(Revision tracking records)
§

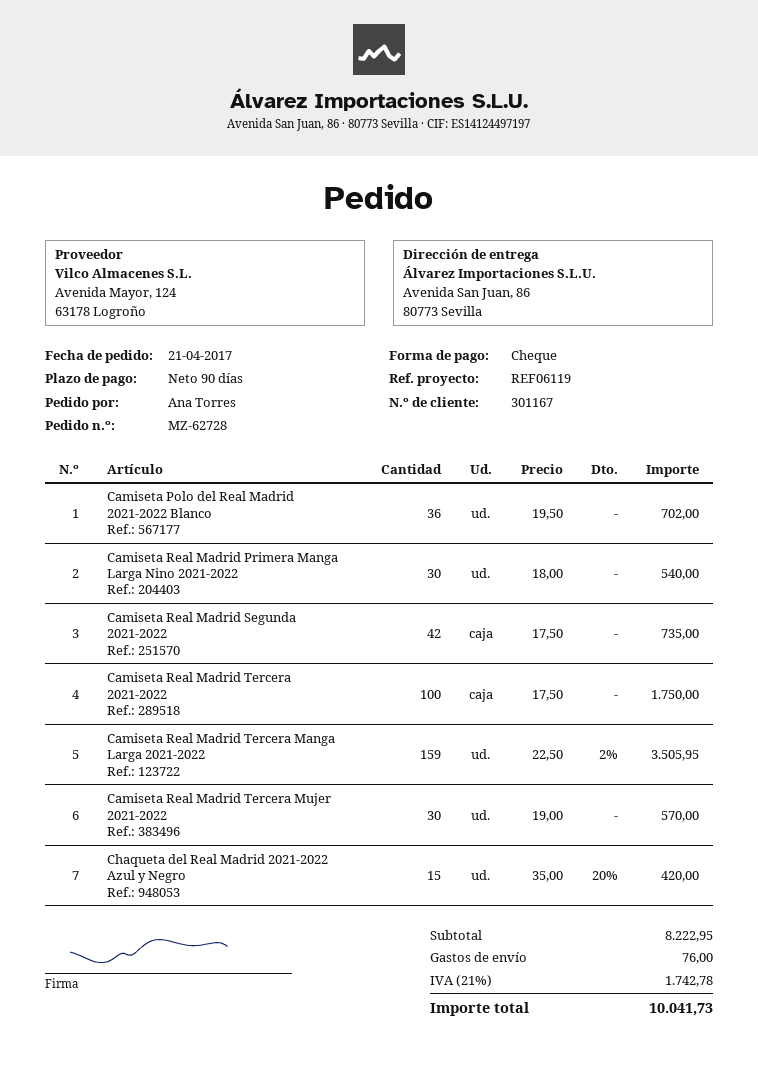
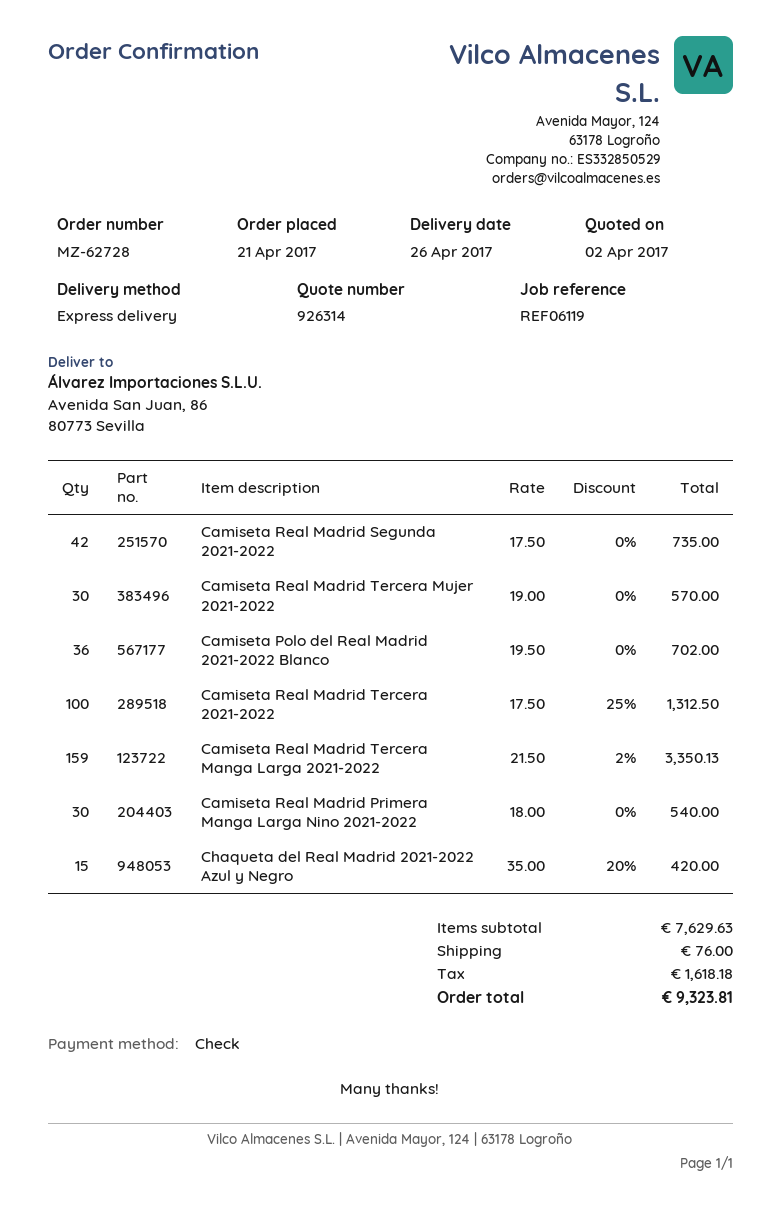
Camiseta Real Madrid Tercera 2021-2022: 100 x 17.50 = 1750.00 -> 100 x 17.50 - 25% = 1312.50
Camiseta Real Madrid Tercera Manga Larga 2021-2022: 159 x 22.50 - 2% = 3505.95 -> 159 x 21.50 - 2% = 3350.13
subtotal: 8222.95 -> 7629.63
tax: 1742.78 -> 1618.18
total: 10041.73 -> 9323.81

§

▶ **THE TASK**
Without including any picture, retype the entries exactly.

▶ **TASK RESULT**
Camiseta Real Madrid Tercera 2021-2022: 100 x 17.50 = 1750.00 -> 100 x 17.50 - 25% = 1312.50
Camiseta Real Madrid Tercera Manga Larga 2021-2022: 159 x 22.50 - 2% = 3505.95 -> 159 x 21.50 - 2% = 3350.13
subtotal: 8222.95 -> 7629.63
tax: 1742.78 -> 1618.18
total: 10041.73 -> 9323.81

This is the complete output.